Learn key insights on ferumoxytol injection for anemia, including benefits, risks, and patient considerations.

Use Code
## **What is HCPCS code Q0138?** HCPCS code Q0138 is used for billing "Injection, ferumoxytol, for treatment of iron deficiency anemia, 1 mg (non-ESRD use)." This code specifically covers ferumoxytol injections administered to patients with iron deficiency anemia who do not have end-stage renal disease (ESRD). The code Q0138 is designated for non-ESRD use, distinguishing it from treatments provided to dialysis-dependent patients. Ferumoxytol, originally developed by AMAG Pharmaceuticals, is an FDA-approved intravenous iron therapy that provides rapid iron replacement for patients experiencing iron deficiency (Spinowitz et al., 2008). Unlike other iron compounds such as iron sucrose injection, sodium ferric gluconate complex, or iron dextran, ferumoxytol offers unique pharmacokinetic properties that allow for higher doses with fewer infusion sessions. The injection of ferumoxytol for treatment is particularly beneficial for patients with chronic kidney disease, including those with non-dialysis-dependent (NDD CKD), hemodialysis-dependent (HDD CKD), and peritoneal dialysis-dependent (PDD CKD) conditions. However, Q0138 specifically applies to non-ESRD patients, making it relevant for: - Patients with chronic diseases classified under various conditions affecting iron metabolism - Individuals with ulcerative colitis and associated iron deficiency - Non-dialysis-dependent chronic kidney disease patients requiring iron supplementation - Patients with other chronic diseases that impair iron absorption or increase iron losses
## **Documentation requirements** Documentation must clearly establish the presence of iron deficiency anemia through appropriate diagnostic tests. Laboratory values should include hemoglobin levels, serum ferritin, transferrin saturation, and other relevant iron metabolism indicators. The absence of adequate response to oral iron therapy or contraindications to oral iron should be documented in the patient's medical record. Prescribing information must align with FDA-approved indications for ferumoxytol use. The documentation should specify the patient's diagnosis using appropriate ICD-10 codes and demonstrate that the treatment meets medical necessity criteria established for Medicare coverage and other payers.
## **Billing requirements** Medicare coverage for ferumoxytol under Q0138 requires adherence to specific coverage criteria. The Centers for Medicare & Medicaid Services (CMS) has established guidelines for when intravenous iron therapy is considered medically necessary for non-ESRD patients. Providers should verify coverage policies with local Medicare Administrative Contractors, as policies may vary by region. When submitting claims for Q0138, providers must ensure accurate dosage reporting. Since the code represents 1 mg of ferumoxytol, the units billed should correspond to the total milligrams administered. For example, a 510 mg dose would be billed as 510 units of Q0138. The service should be billed with appropriate place of service codes, whether administered in an office, outpatient hospital, or other covered facility.

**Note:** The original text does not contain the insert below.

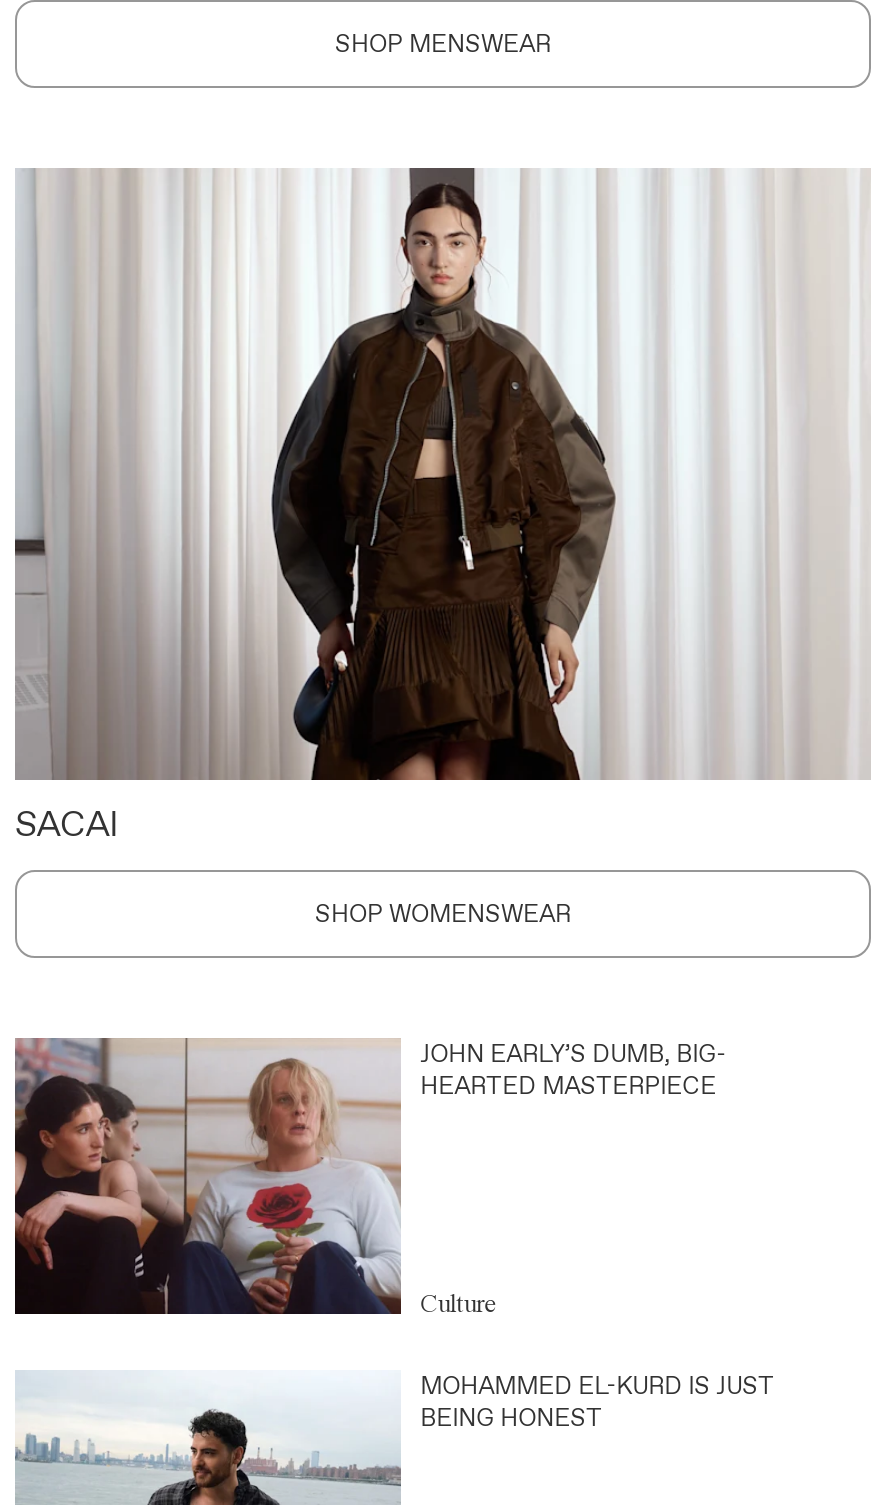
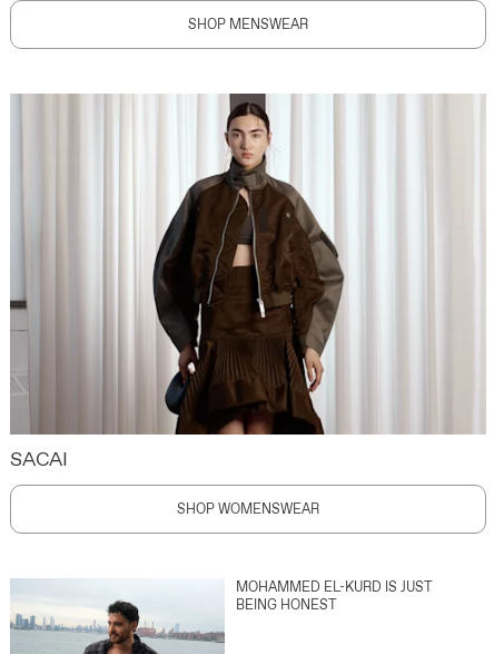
[15,1036,726,1316] [image] | JOHN EARLY’S DUMB, BIG- | HEARTED MASTERPIECE -> none
[420,1288,498,1318] Culture -> none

Proper diagnosis codes must support the medical necessity for intravenous iron therapy over alternative treatments.
## **Other relevant codes** - **J1750**: Injection, iron dextran, 50 mg - **J1756**: Injection, iron sucrose, 1 mg - **J2916**: Injection, sodium ferric gluconate complex in sucrose injection, 12.5 mg - **Q0139**: Injection, ferumoxytol, for treatment of iron deficiency anemia, 1 mg (ESRD on dialysis)
## **Reference** Spinowitz, B. S., Kausz, A. T., Baptista, J., Noble, S. D., Sothinathan, R., Bernardo, M. V., Brenner, L., & Pereira, B. J. (2008). Ferumoxytol for treating iron deficiency anemia in CKD. Journal of the American Society of Nephrology, 19(8), 1599–1605. https://doi.org/10.1681/ASN.2007101156

Frequently asked questions

Q0138 is specifically designated for ferumoxytol administration in patients with iron deficiency anemia who do not have end-stage renal disease (non-ESRD use). Q0139 covers the same drug and dosage but applies to patients with ESRD who are receiving dialysis treatments.

Intravenous (IV) iron infusion is generally covered by insurance, including Medicare, when medically necessary for conditions such as iron deficiency anemia unresponsive to oral iron, but coverage depends on the payer’s specific policies and documentation requirements.

The CPT code commonly used for IV iron infusion administration is 96365 for the initial hour of therapeutic intravenous infusion, with additional codes (e.g., 96366) for subsequent hours if applicable, while the specific iron product itself is billed separately using the appropriate HCPCS code.